Martindale, who had been at the Oklahoma City bombing and 9/11, recalled the moments after he completed his first shift at Surfside. 

“What did I do? I went back to my tent and cried. You know, it was tough. It was very, very emotional for me,” Martindale said. 

Miami-Dade Fire Rescue Capt. Erik Sada is also a member of Task Force 1. 

“I saw it on TV, of course initially, and seeing it there in person was just absolutely mind-blowing,” Sada said. 

Sada told NBC 6 he found strength back then, and does now, from his fellow first responders. 

“I personally tend to rely on my peers,” Sada said. “Just the time that we spend together is kind of really how you how would decompress.” 

Martindale said Surfside was so different because it happened in their own community, and they didn’t have the extra time they have when they travel to another city, which allows them to decompress.

“I live about three miles actually where the collapse occurred,” Martindale told NBC 6. “This was unique.
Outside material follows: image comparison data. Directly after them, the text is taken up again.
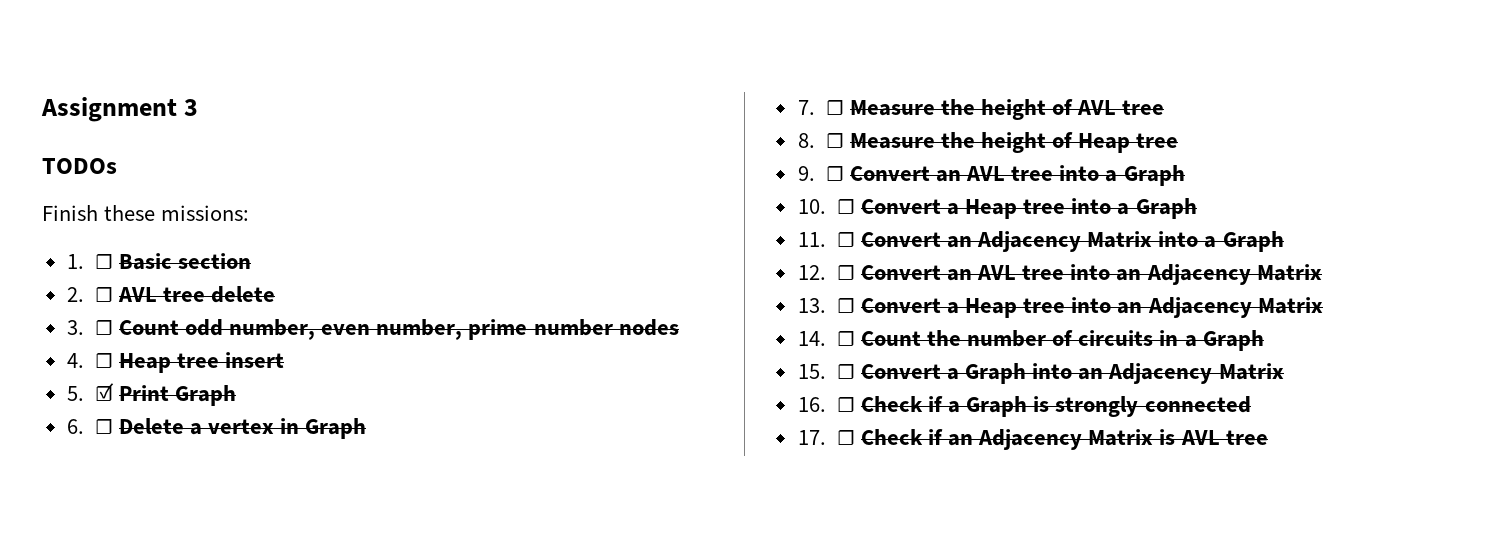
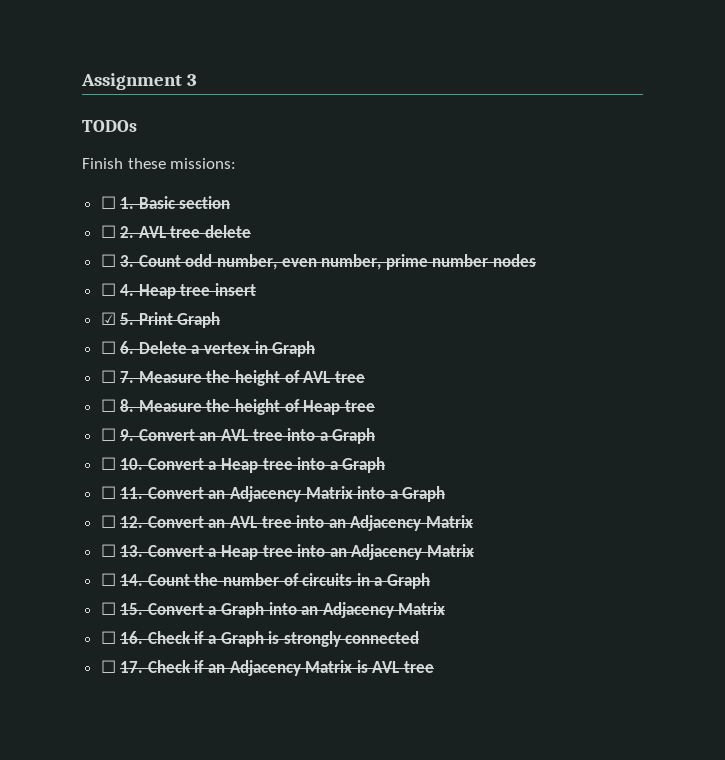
[66,254,113,269] 1. ☐ -> [100,196,135,209] ☐ 1.
[66,287,113,302] 2. ☐ -> [100,225,135,238] ☐ 2.
[66,320,113,335] 3. ☐ -> [100,254,135,267] ☐ 3.
[66,353,113,368] 4. ☐ -> [100,283,135,296] ☐ 4.
[66,383,114,401] 5. ☑ -> [100,312,135,325] ☑ 5.
[66,419,113,434] 6. ☐ -> [100,341,135,354] ☐ 6.
[797,100,844,115] 7. ☐ -> [100,370,135,383] ☐ 7.
[797,133,844,148] 8. ☐ -> [100,399,135,412] ☐ 8.
[797,166,844,181] 9. ☐ -> [100,428,135,441] ☐ 9.
[797,199,855,214] 10. ☐ -> [100,457,144,470] ☐ 10.
[797,232,855,247] 11. ☐ -> [100,486,144,499] ☐ 11.
[797,265,855,280] 12. ☐ -> [100,515,144,528] ☐ 12.
[797,298,855,313] 13. ☐ -> [100,544,144,557] ☐ 13.
[797,331,855,346] 14. ☐ -> [100,573,144,586] ☐ 14.
[797,364,855,379] 15. ☐ -> [100,602,144,615] ☐ 15.
[797,397,855,412] 16. ☐ -> [100,631,144,644] ☐ 16.
[797,430,855,445] 17. ☐ -> [100,660,144,673] ☐ 17.

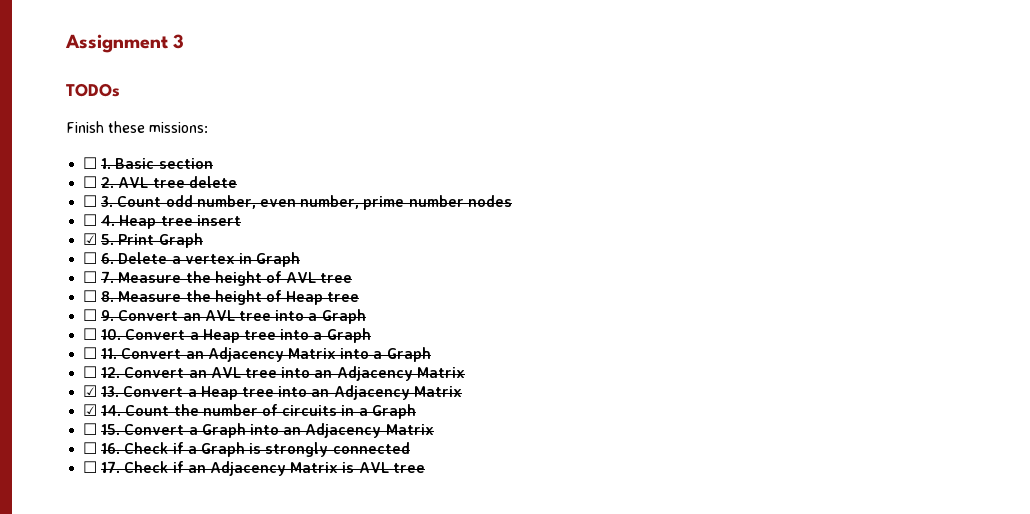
[100,544,116,557] ☐ -> [83,385,98,397] ☑
[100,573,116,586] ☐ -> [83,404,98,416] ☑

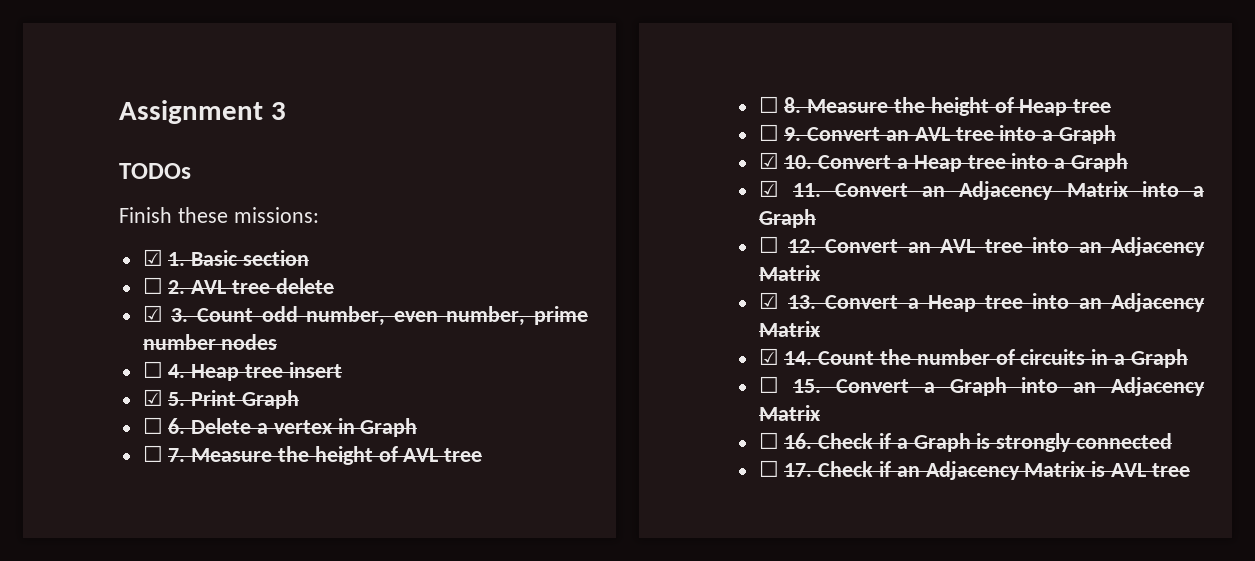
[83,157,98,169] ☐ -> [142,249,163,266] ☑
[83,195,98,207] ☐ -> [142,305,163,322] ☑
[83,328,98,340] ☐ -> [758,152,779,169] ☑
[83,347,98,359] ☐ -> [758,180,779,197] ☑

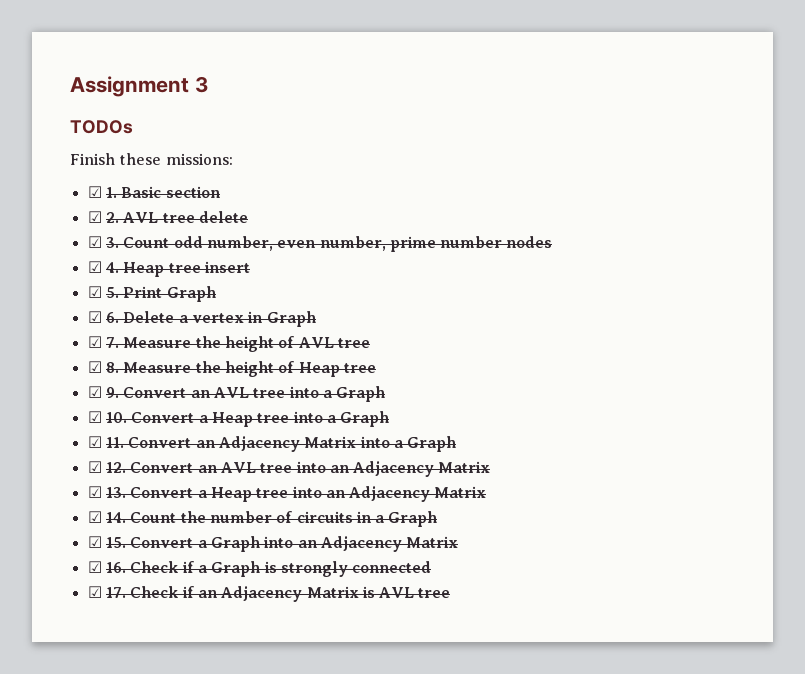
[142,277,163,294] ☐ -> [87,211,102,223] ☑
[142,361,163,378] ☐ -> [87,261,102,273] ☑
[142,417,163,434] ☐ -> [87,311,102,323] ☑
[142,445,163,462] ☐ -> [87,336,102,348] ☑
[758,96,779,113] ☐ -> [87,361,102,373] ☑
[758,124,779,141] ☐ -> [87,386,102,398] ☑
[758,236,779,253] ☐ -> [87,461,102,473] ☑
[758,376,779,393] ☐ -> [87,536,102,548] ☑
[758,432,779,449] ☐ -> [87,561,102,573] ☑
[758,460,779,477] ☐ -> [87,586,102,598] ☑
We were spun up in real-time very, very fast. So, you can imagine how overwhelming that is.”  

But he said some memories bring him comfort, like the uplifting moment of teen Jonah Handler being rescued from the rubble. 

“Your hard work and all your training pays off. It makes you proud,” Martindale said. 

They also said those moments motivate them to keep going. 

“I just keep working, keep moving forward and I don’t really dwell on the past experiences and just you know try to keep our training up and our skills, so God forbid we gotta go somewhere else again,” Sada said.